:: Aim of the exercise ::
Every line below must come back exactly as it stands, with the images omitted.

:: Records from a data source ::

※ ※ ※

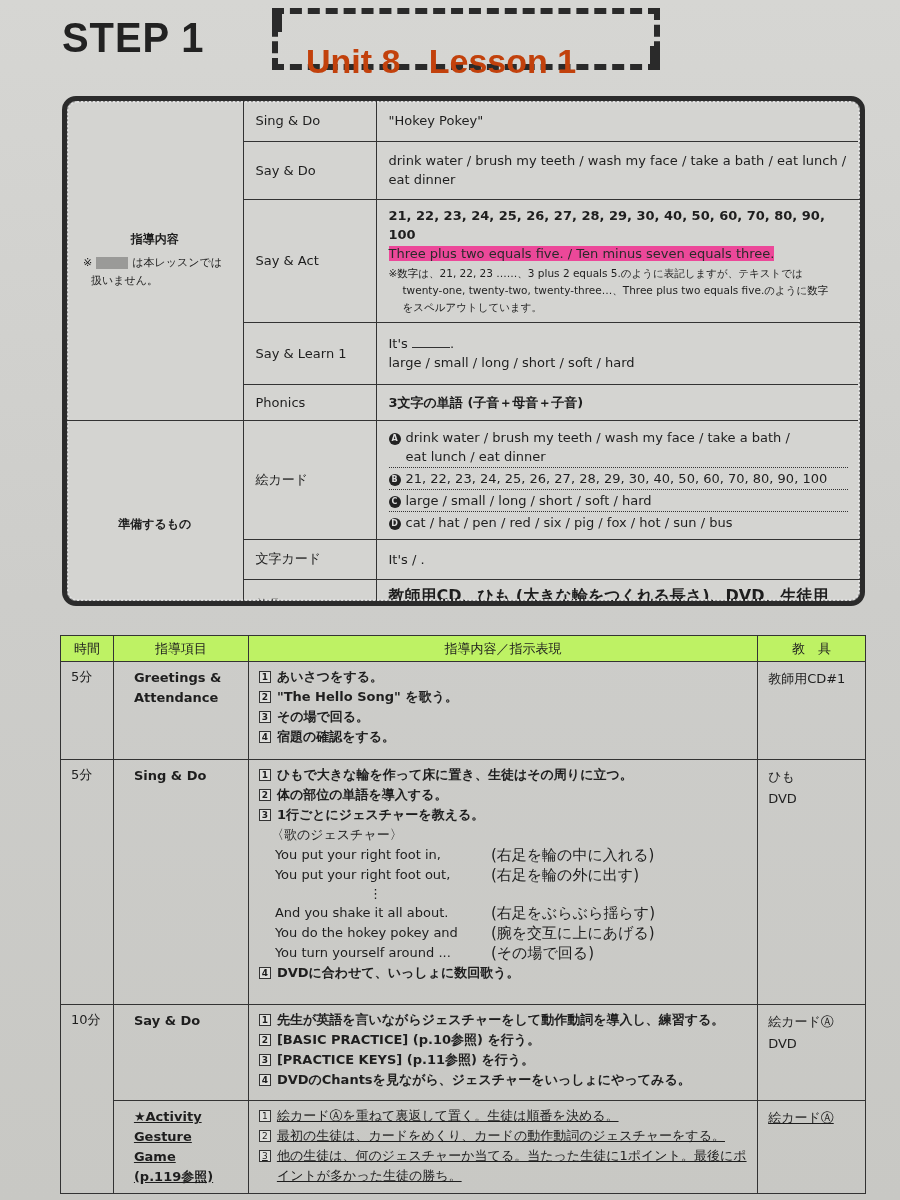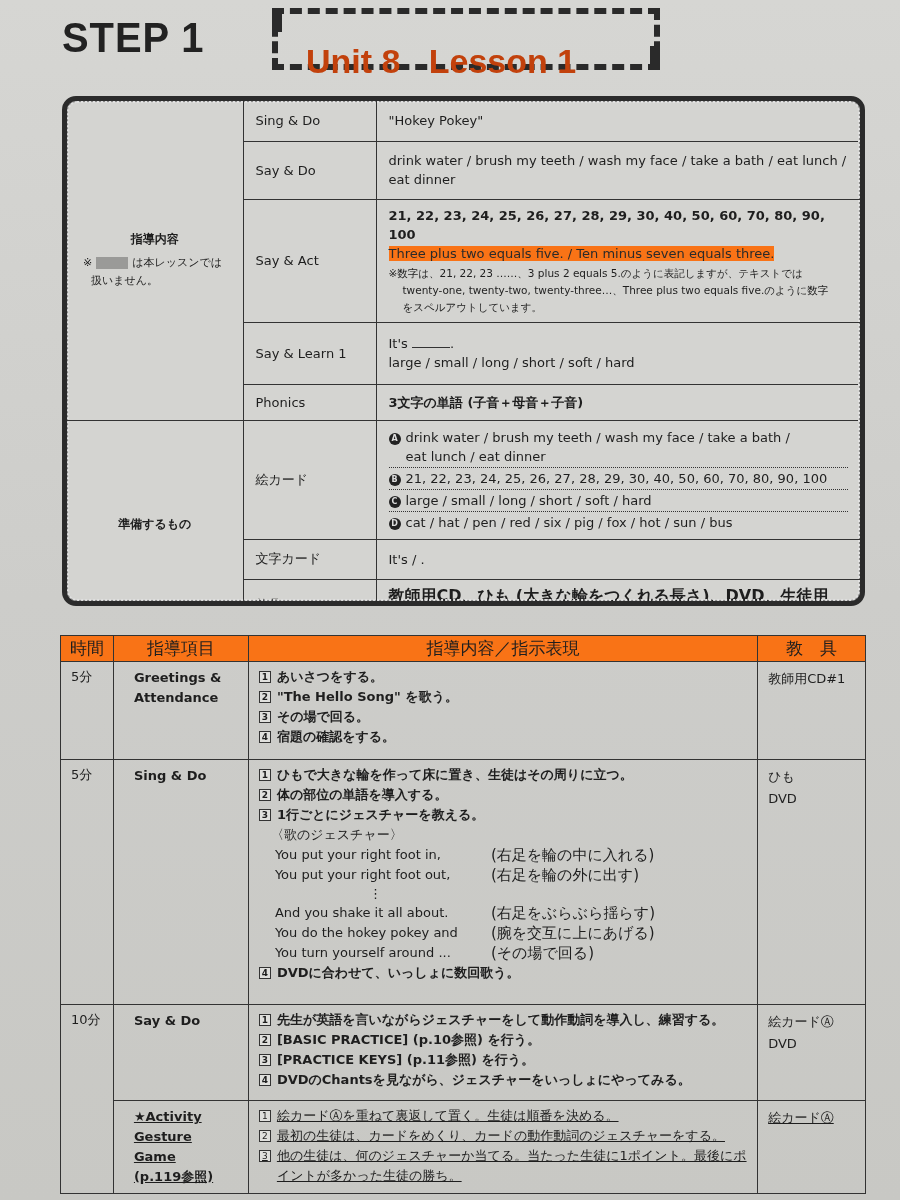--- a/index.html
+++ b/index.html
@@ -53,40 +53,40 @@
   .info-table tr:first-child td { border-top: none; }
   .info-table td:first-child { border-left: none; }
   .info-table td:last-child { border-right: none; }
   .info-table tr:last-child td { border-bottom: none; }
   .cat-cell { width: 176px; text-align: center; font-weight: bold; font-size: 12px; }
   .cat-note { font-weight: normal; font-size: 11px; text-align: left; padding: 6px 0 0 16px; line-height: 18px; }
   .grey-block { display: inline-block; width: 32px; height: 12px; background: #9a9a98; vertical-align: middle; margin: 0 4px; }
   .sub-cell { width: 133px; padding-left: 12px; font-size: 13px; }
   .content-cell { padding: 6px 12px; font-size: 13px; line-height: 19px; }
   .bold { font-weight: bold; }
-  .hl { background: #f97316; color: #2a2a2a; }
+  .hl { background: #ec4899; color: #2a2a2a; }
   .note { font-size: 10.5px; line-height: 17px; margin-top: 2px; }
   .note .indent { padding-left: 14px; display: block; }
   .cards-line { border-bottom: 1px dotted #333; padding: 1px 0; }
   .cards-line:last-child { border-bottom: none; }
   .circ {
     display: inline-block; width: 12px; height: 12px; border-radius: 50%;
     background: #222; color: #ddd; font-size: 8px; font-weight: bold; text-align: center; line-height: 12px;
     margin-right: 5px; vertical-align: 1px;
   }
   .hang { padding-left: 17px; }
   .blank { display: inline-block; width: 38px; border-bottom: 1px solid #333; height: 12px; }
 
   
   .plan {
     position: absolute; left: 60px; top: 635px; width: 806px; font-size: 13px;
   }
   .plan td, .plan th { border: 1.5px solid #333; vertical-align: top; }
   .plan th {
-    background: #f97316; font-weight: normal; font-size: 17px; height: 26px; text-align: center; vertical-align: middle;
+    background: #bef264; font-weight: normal; font-size: 13px; height: 26px; text-align: center; vertical-align: middle;
   }
   .c-time { width: 53px; padding: 6px 0 0 10px; }
   .c-item { width: 135px; padding: 6px 20px; font-weight: bold; line-height: 20px; }
   .c-content { width: 510px; padding: 5px 10px; line-height: 20px; }
   .c-mat { width: 108px; padding: 6px 10px; line-height: 22px; }
   .num {
     display: inline-block; width: 12px; height: 12px; border: 1px solid #333; font-size: 9px;
     text-align: center; line-height: 11px; margin-right: 6px; vertical-align: 1px; background: #e0e0dd;
   }
   .b { font-weight: bold; }

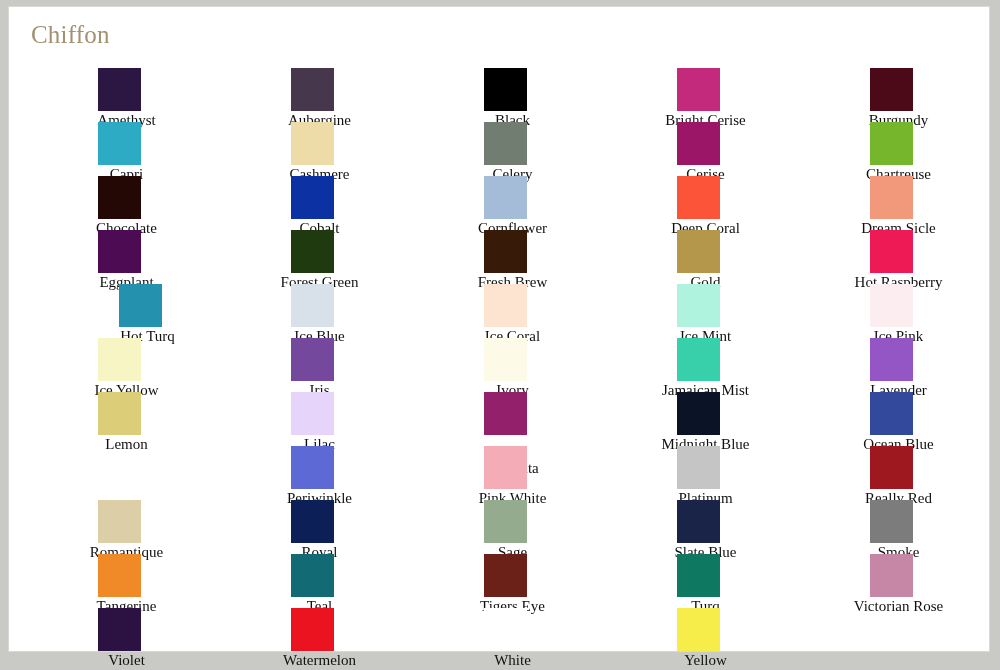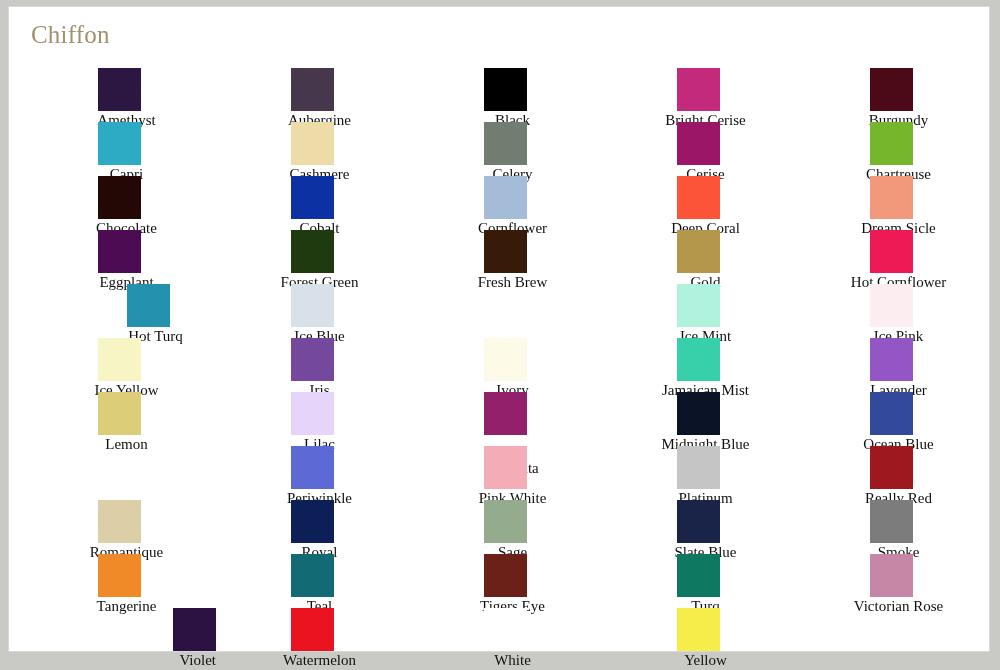--- a/index.html
+++ b/index.html
@@ -145,30 +145,34 @@
       <div class="swatch-cell" style="left: 386px; top: 162px;">
         <div class="swatch-chip" style="width: 43px; height: 43px; flex-basis: 43px; background: rgb(55, 26, 8);"></div>
         <span class="swatch-label">Fresh Brew</span>
       </div>
       <div class="swatch-cell" style="left: 579px; top: 162px;">
         <div class="swatch-chip" style="width: 43px; height: 43px; flex-basis: 43px; background: rgb(180, 151, 74);"></div>
         <span class="swatch-label">Gold</span>
       </div>
       <div class="swatch-cell" style="left: 772px; top: 162px;">
         <div class="swatch-chip" style="width: 43px; height: 43px; flex-basis: 43px; background: rgb(237, 26, 86);"></div>
-        <span class="swatch-label">Hot Cornflower</span>
-      </div>
-      <div class="swatch-cell" style="left: 12px; top: 216px; padding-left: 17px;">
+        <span class="swatch-label">Hot Raspberry</span>
+      </div>
+      <div class="swatch-cell" style="left: 4px; top: 216px; padding-left: 17px;">
         <div class="swatch-chip" style="width: 43px; height: 43px; flex-basis: 43px; background: rgb(36, 146, 175);"></div>
         <span class="swatch-label">Hot Turq</span>
       </div>
       <div class="swatch-cell" style="left: 193px; top: 216px;">
         <div class="swatch-chip" style="width: 43px; height: 43px; flex-basis: 43px; background: rgb(216, 225, 234);"></div>
         <span class="swatch-label">Ice Blue</span>
       </div>
+      <div class="swatch-cell" style="left: 386px; top: 216px;">
+        <div class="swatch-chip" style="width: 43px; height: 43px; flex-basis: 43px; background: rgb(252, 228, 208);"></div>
+        <span class="swatch-label">Ice Coral</span>
+      </div>
       <div class="swatch-cell" style="left: 579px; top: 216px;">
         <div class="swatch-chip" style="width: 43px; height: 43px; flex-basis: 43px; background: rgb(175, 243, 222);"></div>
         <span class="swatch-label">Ice Mint</span>
       </div>
       <div class="swatch-cell" style="left: 772px; top: 216px;">
         <div class="swatch-chip" style="width: 43px; height: 43px; flex-basis: 43px; background: rgb(252, 238, 240);"></div>
         <span class="swatch-label">Ice Pink</span>
       </div>
       <div class="swatch-cell" style="left: 0px; top: 270px;">
         <div class="swatch-chip" style="width: 43px; height: 43px; flex-basis: 43px; background: rgb(247, 245, 195);"></div>
@@ -259,21 +263,21 @@
         <span class="swatch-label">Tigers Eye</span>
       </div>
       <div class="swatch-cell" style="left: 579px; top: 486px;">
         <div class="swatch-chip" style="width: 43px; height: 43px; flex-basis: 43px; background: rgb(15, 120, 96);"></div>
         <span class="swatch-label">Turq</span>
       </div>
       <div class="swatch-cell" style="left: 772px; top: 486px;">
         <div class="swatch-chip" style="width: 43px; height: 43px; flex-basis: 43px; background: rgb(198, 135, 166);"></div>
         <span class="swatch-label">Victorian Rose</span>
       </div>
-      <div class="swatch-cell" style="left: 0px; top: 540px; align-items: flex-end;">
+      <div class="swatch-cell" style="left: 0px; top: 540px;">
         <div class="swatch-chip" style="width: 43px; height: 43px; flex-basis: 43px; background: rgb(44, 18, 66);"></div>
         <span class="swatch-label">Violet</span>
       </div>
       <div class="swatch-cell" style="left: 193px; top: 540px;">
         <div class="swatch-chip" style="width: 43px; height: 43px; flex-basis: 43px; background: rgb(236, 19, 32);"></div>
         <span class="swatch-label">Watermelon</span>
       </div>
       <div class="swatch-cell" style="left: 386px; top: 540px;">
         <div class="swatch-chip" style="width: 43px; height: 43px; flex-basis: 43px; background: rgb(255, 255, 255);"></div>
         <span class="swatch-label">White</span>

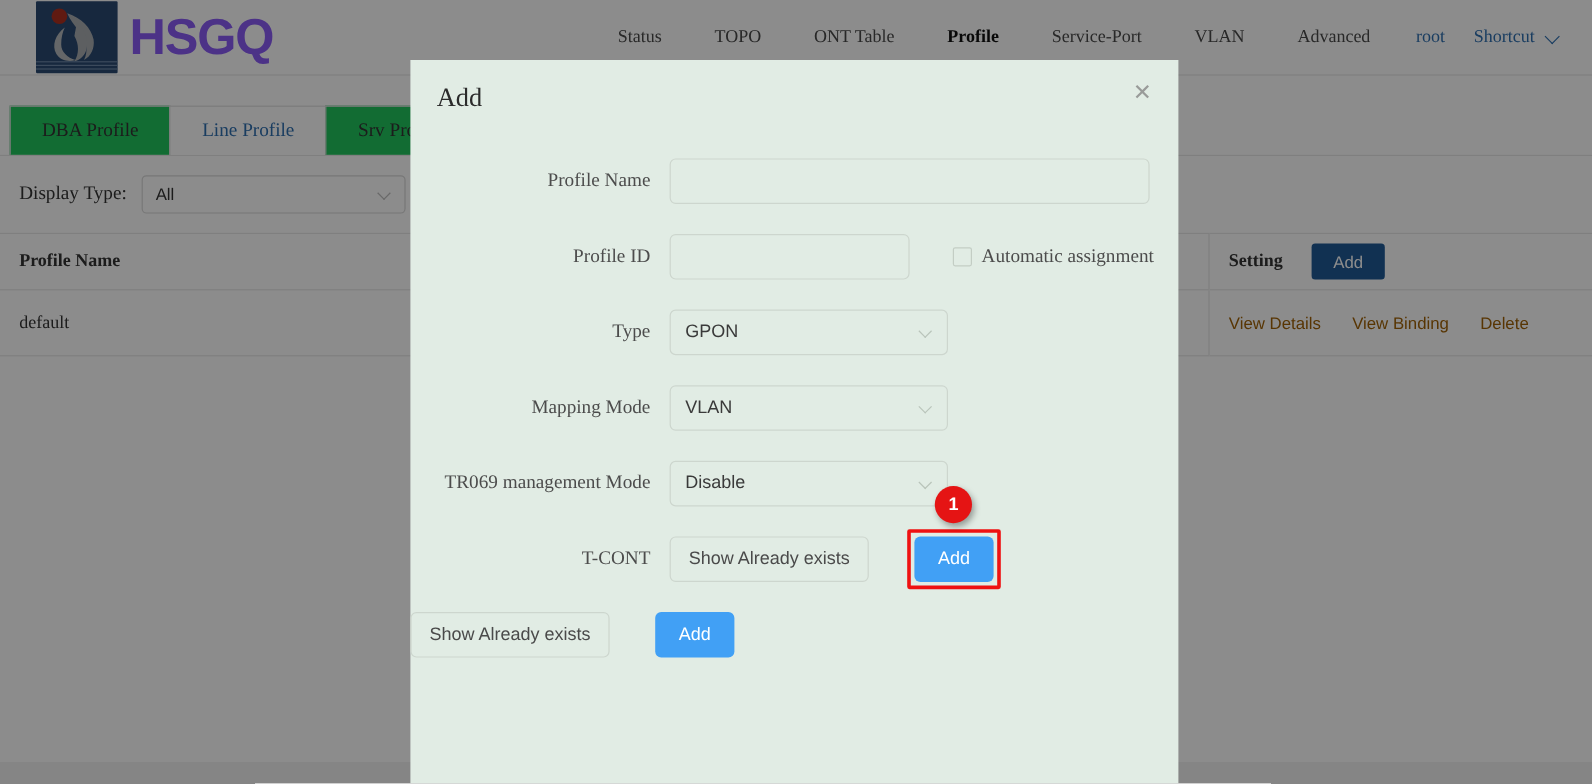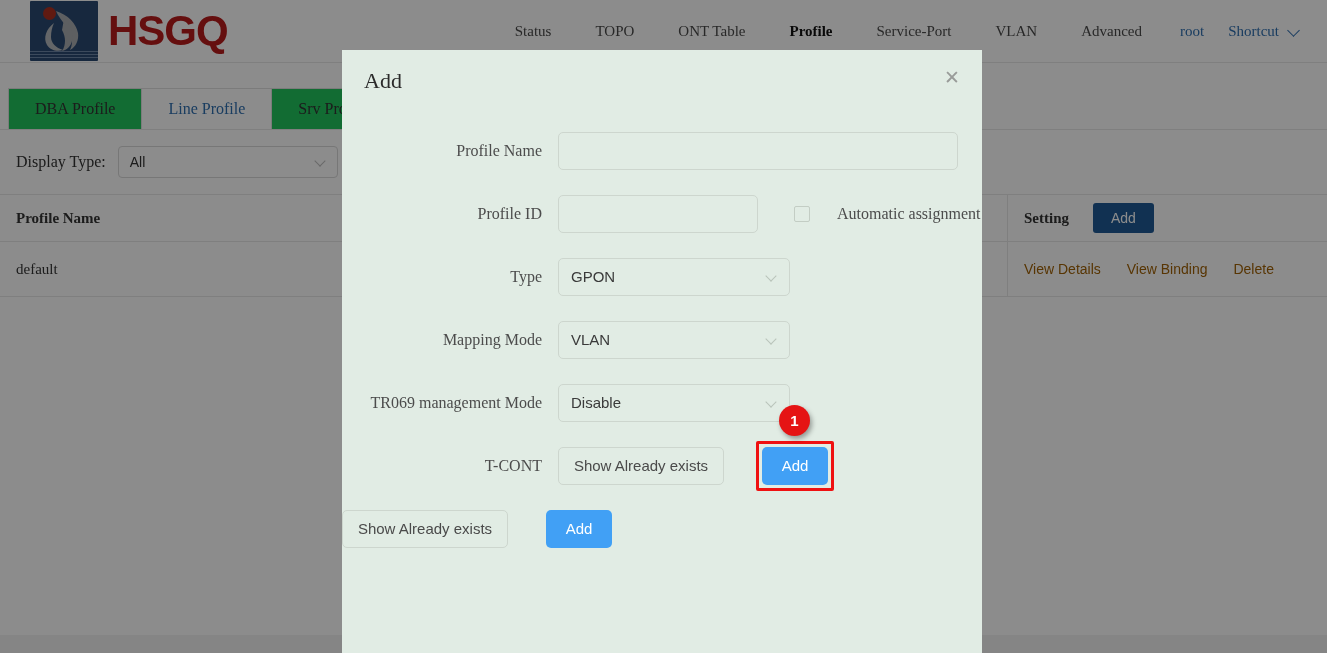--- a/index.html
+++ b/index.html
@@ -64,21 +64,21 @@
   }
   .logo-swirl {
     position: absolute;
     left: 8px; top: 8px;
   }
   .brand-text {
     font-family: "Liberation Sans", sans-serif;
     font-weight: bold;
     font-size: 42px;
     letter-spacing: -1px;
-    color: #b91c1c;
+    color: #8b5cf6;
     margin-left: 10px;
     line-height: 1;
   }
 
   .main-nav {
     position: absolute;
     right: 0;
     top: 0;
     height: 62px;
     display: flex;
@@ -377,21 +377,21 @@
     width: 14px;
     height: 14px;
     border: 1px solid #c3cdc4;
     border-radius: 2px;
     background: transparent;
     flex: none;
   }
   .cb-label {
     font-size: 16px;
     color: #4c4c4c;
-    margin-left: 27px;
+    margin-left: 8px;
     white-space: nowrap;
   }
 
   .btn-ghost {
     width: 166px;
     height: 38px;
     border: 1px solid #cdd6ce;
     border-radius: 5px;
     background: transparent;
     font-family: Liberation Sans, sans-serif;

※ ※ ※

:: Completed task ::
--- a/index.html
+++ b/index.html
@@ -53,40 +53,40 @@
   .info-table tr:first-child td { border-top: none; }
   .info-table td:first-child { border-left: none; }
   .info-table td:last-child { border-right: none; }
   .info-table tr:last-child td { border-bottom: none; }
   .cat-cell { width: 176px; text-align: center; font-weight: bold; font-size: 12px; }
   .cat-note { font-weight: normal; font-size: 11px; text-align: left; padding: 6px 0 0 16px; line-height: 18px; }
   .grey-block { display: inline-block; width: 32px; height: 12px; background: #9a9a98; vertical-align: middle; margin: 0 4px; }
   .sub-cell { width: 133px; padding-left: 12px; font-size: 13px; }
   .content-cell { padding: 6px 12px; font-size: 13px; line-height: 19px; }
   .bold { font-weight: bold; }
-  .hl { background: #f97316; color: #2a2a2a; }
+  .hl { background: #ec4899; color: #2a2a2a; }
   .note { font-size: 10.5px; line-height: 17px; margin-top: 2px; }
   .note .indent { padding-left: 14px; display: block; }
   .cards-line { border-bottom: 1px dotted #333; padding: 1px 0; }
   .cards-line:last-child { border-bottom: none; }
   .circ {
     display: inline-block; width: 12px; height: 12px; border-radius: 50%;
     background: #222; color: #ddd; font-size: 8px; font-weight: bold; text-align: center; line-height: 12px;
     margin-right: 5px; vertical-align: 1px;
   }
   .hang { padding-left: 17px; }
   .blank { display: inline-block; width: 38px; border-bottom: 1px solid #333; height: 12px; }
 
   
   .plan {
     position: absolute; left: 60px; top: 635px; width: 806px; font-size: 13px;
   }
   .plan td, .plan th { border: 1.5px solid #333; vertical-align: top; }
   .plan th {
-    background: #f97316; font-weight: normal; font-size: 17px; height: 26px; text-align: center; vertical-align: middle;
+    background: #bef264; font-weight: normal; font-size: 13px; height: 26px; text-align: center; vertical-align: middle;
   }
   .c-time { width: 53px; padding: 6px 0 0 10px; }
   .c-item { width: 135px; padding: 6px 20px; font-weight: bold; line-height: 20px; }
   .c-content { width: 510px; padding: 5px 10px; line-height: 20px; }
   .c-mat { width: 108px; padding: 6px 10px; line-height: 22px; }
   .num {
     display: inline-block; width: 12px; height: 12px; border: 1px solid #333; font-size: 9px;
     text-align: center; line-height: 11px; margin-right: 6px; vertical-align: 1px; background: #e0e0dd;
   }
   .b { font-weight: bold; }

--- a/index.html
+++ b/index.html
@@ -145,30 +145,34 @@
       <div class="swatch-cell" style="left: 386px; top: 162px;">
         <div class="swatch-chip" style="width: 43px; height: 43px; flex-basis: 43px; background: rgb(55, 26, 8);"></div>
         <span class="swatch-label">Fresh Brew</span>
       </div>
       <div class="swatch-cell" style="left: 579px; top: 162px;">
         <div class="swatch-chip" style="width: 43px; height: 43px; flex-basis: 43px; background: rgb(180, 151, 74);"></div>
         <span class="swatch-label">Gold</span>
       </div>
       <div class="swatch-cell" style="left: 772px; top: 162px;">
         <div class="swatch-chip" style="width: 43px; height: 43px; flex-basis: 43px; background: rgb(237, 26, 86);"></div>
-        <span class="swatch-label">Hot Cornflower</span>
-      </div>
-      <div class="swatch-cell" style="left: 12px; top: 216px; padding-left: 17px;">
+        <span class="swatch-label">Hot Raspberry</span>
+      </div>
+      <div class="swatch-cell" style="left: 4px; top: 216px; padding-left: 17px;">
         <div class="swatch-chip" style="width: 43px; height: 43px; flex-basis: 43px; background: rgb(36, 146, 175);"></div>
         <span class="swatch-label">Hot Turq</span>
       </div>
       <div class="swatch-cell" style="left: 193px; top: 216px;">
         <div class="swatch-chip" style="width: 43px; height: 43px; flex-basis: 43px; background: rgb(216, 225, 234);"></div>
         <span class="swatch-label">Ice Blue</span>
       </div>
+      <div class="swatch-cell" style="left: 386px; top: 216px;">
+        <div class="swatch-chip" style="width: 43px; height: 43px; flex-basis: 43px; background: rgb(252, 228, 208);"></div>
+        <span class="swatch-label">Ice Coral</span>
+      </div>
       <div class="swatch-cell" style="left: 579px; top: 216px;">
         <div class="swatch-chip" style="width: 43px; height: 43px; flex-basis: 43px; background: rgb(175, 243, 222);"></div>
         <span class="swatch-label">Ice Mint</span>
       </div>
       <div class="swatch-cell" style="left: 772px; top: 216px;">
         <div class="swatch-chip" style="width: 43px; height: 43px; flex-basis: 43px; background: rgb(252, 238, 240);"></div>
         <span class="swatch-label">Ice Pink</span>
       </div>
       <div class="swatch-cell" style="left: 0px; top: 270px;">
         <div class="swatch-chip" style="width: 43px; height: 43px; flex-basis: 43px; background: rgb(247, 245, 195);"></div>
@@ -259,21 +263,21 @@
         <span class="swatch-label">Tigers Eye</span>
       </div>
       <div class="swatch-cell" style="left: 579px; top: 486px;">
         <div class="swatch-chip" style="width: 43px; height: 43px; flex-basis: 43px; background: rgb(15, 120, 96);"></div>
         <span class="swatch-label">Turq</span>
       </div>
       <div class="swatch-cell" style="left: 772px; top: 486px;">
         <div class="swatch-chip" style="width: 43px; height: 43px; flex-basis: 43px; background: rgb(198, 135, 166);"></div>
         <span class="swatch-label">Victorian Rose</span>
       </div>
-      <div class="swatch-cell" style="left: 0px; top: 540px; align-items: flex-end;">
+      <div class="swatch-cell" style="left: 0px; top: 540px;">
         <div class="swatch-chip" style="width: 43px; height: 43px; flex-basis: 43px; background: rgb(44, 18, 66);"></div>
         <span class="swatch-label">Violet</span>
       </div>
       <div class="swatch-cell" style="left: 193px; top: 540px;">
         <div class="swatch-chip" style="width: 43px; height: 43px; flex-basis: 43px; background: rgb(236, 19, 32);"></div>
         <span class="swatch-label">Watermelon</span>
       </div>
       <div class="swatch-cell" style="left: 386px; top: 540px;">
         <div class="swatch-chip" style="width: 43px; height: 43px; flex-basis: 43px; background: rgb(255, 255, 255);"></div>
         <span class="swatch-label">White</span>

--- a/index.html
+++ b/index.html
@@ -64,21 +64,21 @@
   }
   .logo-swirl {
     position: absolute;
     left: 8px; top: 8px;
   }
   .brand-text {
     font-family: "Liberation Sans", sans-serif;
     font-weight: bold;
     font-size: 42px;
     letter-spacing: -1px;
-    color: #b91c1c;
+    color: #8b5cf6;
     margin-left: 10px;
     line-height: 1;
   }
 
   .main-nav {
     position: absolute;
     right: 0;
     top: 0;
     height: 62px;
     display: flex;
@@ -377,21 +377,21 @@
     width: 14px;
     height: 14px;
     border: 1px solid #c3cdc4;
     border-radius: 2px;
     background: transparent;
     flex: none;
   }
   .cb-label {
     font-size: 16px;
     color: #4c4c4c;
-    margin-left: 27px;
+    margin-left: 8px;
     white-space: nowrap;
   }
 
   .btn-ghost {
     width: 166px;
     height: 38px;
     border: 1px solid #cdd6ce;
     border-radius: 5px;
     background: transparent;
     font-family: Liberation Sans, sans-serif;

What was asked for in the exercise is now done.